Is cold rolled steel ever going to get a better finish?
Should I go to a finer grade of paper, at the risk of loosing the taper angle?
Is a smoother finish going to increase the "grab" of the SB taper?
I would really like to hear some of the more experienced guys thoughts.

Thanks
D Sorey


----------



## Tony Wells (Jul 27, 2014)

Self-holding tapers should be as smooth as possible for maximum grip. I believe I would recommend using a coarse paper first, backed by a file or similar flat tool. This should get rid of any "ridges" present. Then you should check the taper with a indicator and your taper attachment. It's likely to have been changed a bit by the first "polishing". You can correct any error as you progressively go to finer and finer abrasive. 

"Cold Roll(ed)" is a term commonly used to identify a material, but in reality it is a method of processing many steels. Typically, we find what most are calling "cold rolled" to be a 1018 or 1020 steel.
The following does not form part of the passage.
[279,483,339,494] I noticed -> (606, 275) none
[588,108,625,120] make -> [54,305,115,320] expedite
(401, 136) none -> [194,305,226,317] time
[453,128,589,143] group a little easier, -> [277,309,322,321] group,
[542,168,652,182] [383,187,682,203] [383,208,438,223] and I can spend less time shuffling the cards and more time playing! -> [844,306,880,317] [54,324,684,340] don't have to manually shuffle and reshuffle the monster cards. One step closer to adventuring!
Is is not capable of being hardened by quench and temper, but can be case hardened. As far as machining qualities, there are much better steels to get a nice finish, and 1018/20 is difficult to cut a fine finish directly with conventional tools. Most of us who would use it either try to avoid applications where it needs a high polish, or give in to machining it at high speed with carbide tooling and finishing with abrasive.


----------



## DMS (Jul 27, 2014)

CRS is notorious for being hard to get a good finish on. Some things can help, in particular, nice sharp HSS tooling, some cutting oil applied on the finish pass, and a generous nose radius on the cutter. You may also look up the "vertical shear tool". It's a fairly simple cutter grind that gets a really good finish. It will only take a couple thousandths off though, so you need to remove most material with another cutter.


----------



## drs23 (Jul 27, 2014)

Cold rolled just doesn't finish pretty in my experience. You've done everything that I've done to get the finish like you're looking for. I would use a rougher grade of emery cloth to begin with though. I start with a file to get the burrs or whatever the correct term is knocked down then 180 then 320 emery cloth and call it done. I guess you could go as far as 400 and down but I've not tried to win a beauty contest with the part. I just like it to be presentable.
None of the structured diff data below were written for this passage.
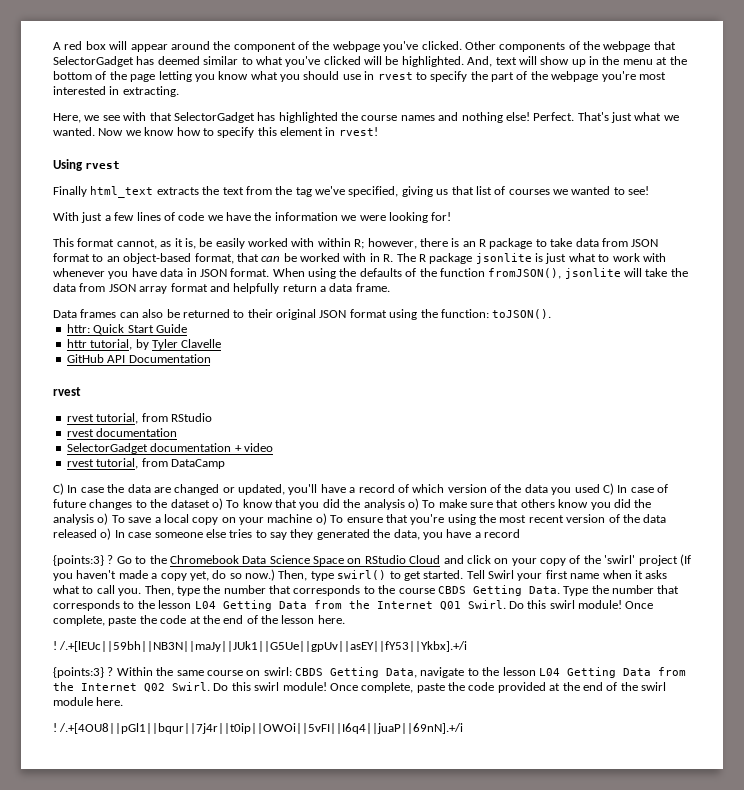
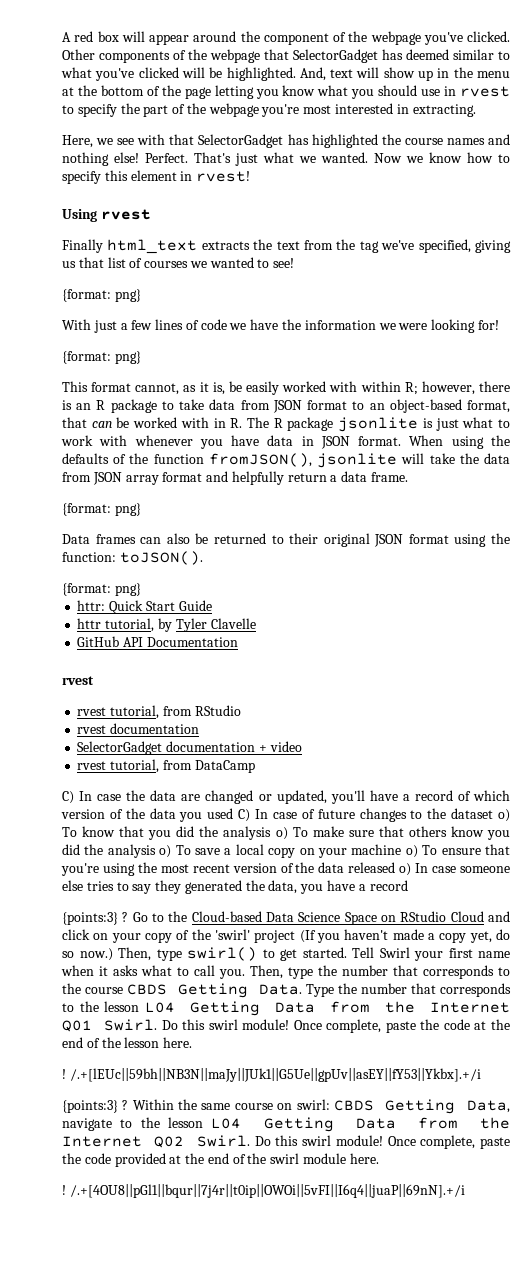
(650, 190) none -> [62,289,141,302] // {format: png}
(452, 216) none -> [62,351,141,364] // {format: png}
(390, 287) none -> [62,503,141,516] // {format: png}
(552, 314) none -> [62,583,141,596] // {format: png}
[169,555,239,564] Chromebook -> [191,911,262,922] Cloud-based

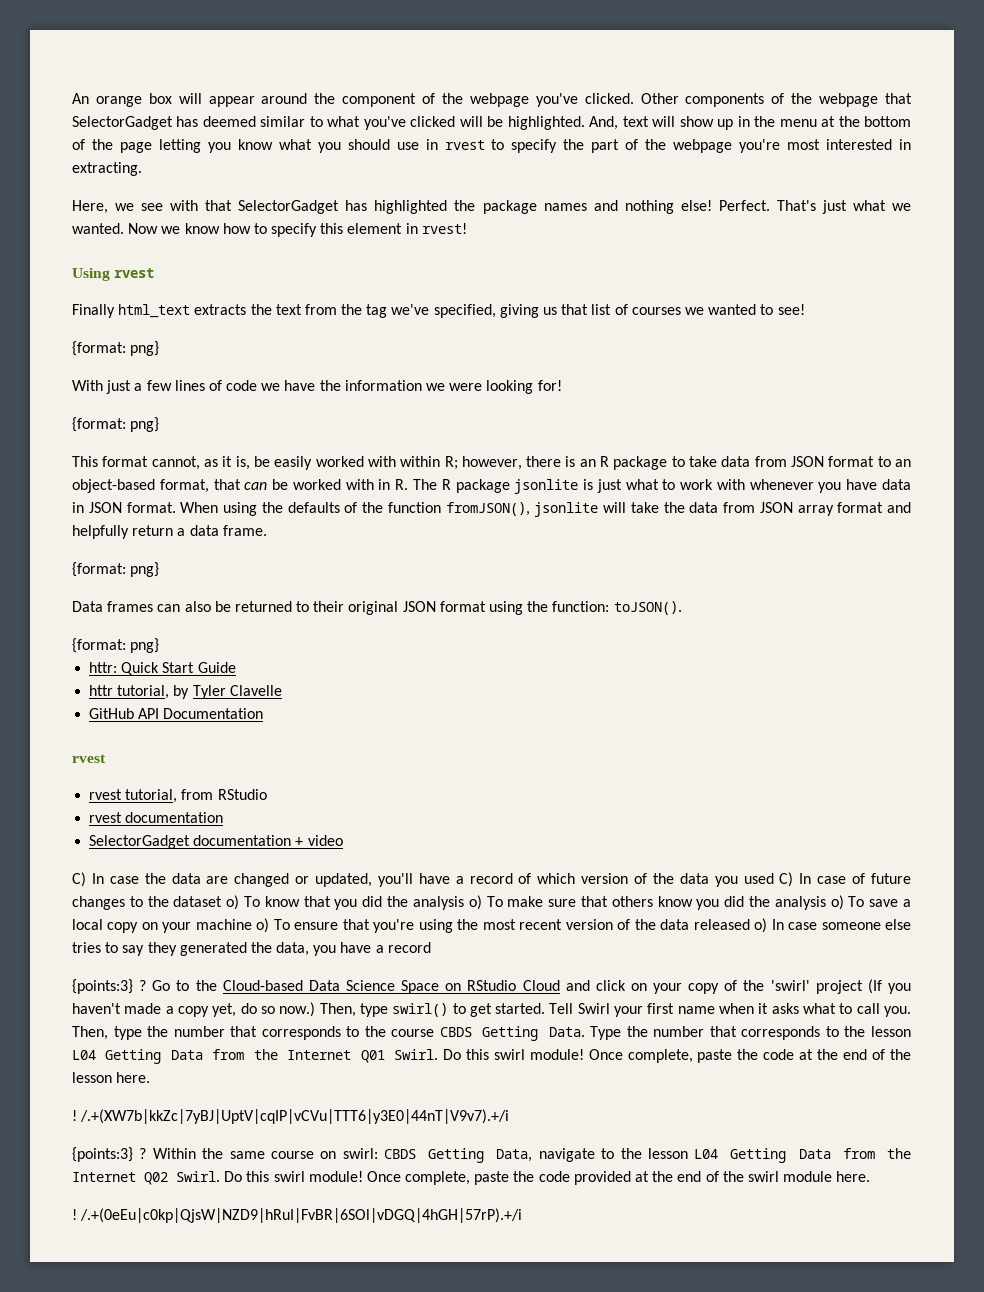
[62,31,94,42] A red -> [72,93,142,107] An orange
[404,138,443,145] course -> [482,200,537,214] package
[77,759,255,773] // rvest tutorial, from DataCamp -> (343, 840) none
[69,1068,481,1082] /.+[lEUc||59bh||NB3N||maJy||JUk1||G5Ue||gpUv||asEY||fY53||Ykbx].+/i -> [80,1109,510,1124] /.+(XW7b|kkZc|7yBJ|UptV|cqIP|vCVu|TTT6|y3E0|44nT|V9v7).+/i
[69,1184,465,1198] /.+[4OU8||pGl1||bqur||7j4r||t0ip||OWOi||5vFI||I6q4||juaP||69nN].+/i -> [80,1208,523,1223] /.+(0eEu|c0kp|QjsW|NZD9|hRuI|FvBR|6SOl|vDGQ|4hGH|57rP).+/i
Of course your choice of cutting tool along with the infamous speed-N-feed selection will go a long way to having a 'cleaner' part to begin with.

Hope this helps a little.

Dale

edit: I see DMS replied with probably a better alternative while I was typing. I'm going to give that a try as well.


----------



## Thoro (Jul 27, 2014)

Try a vertical shear tool ground from hss. It is extremely easy to grind, and will only shave up to 3 thou maybe, but may help you out with your finish on CrS and hrs. Google vertical shear lathe tool and look at images.


----------



## Ray C (Jul 27, 2014)

In addition to all the correct information provided by others, you will always get ridges in the finish when feeding the cutter by hand.  When metal cuts, there is a high level of pressure right at the interface between the material and the cutting edge and if the bit does not move with perfect "constant velocity" it will leave ridges in any place where the bit moved too fast or too slow.  It's not humanly possible to move the bit by hand with perfectly even consistency.  Only gears and lead-screws driven by the motor (or a CNC controlled set of motors) can do that.  -And thus, you will always have those ridges.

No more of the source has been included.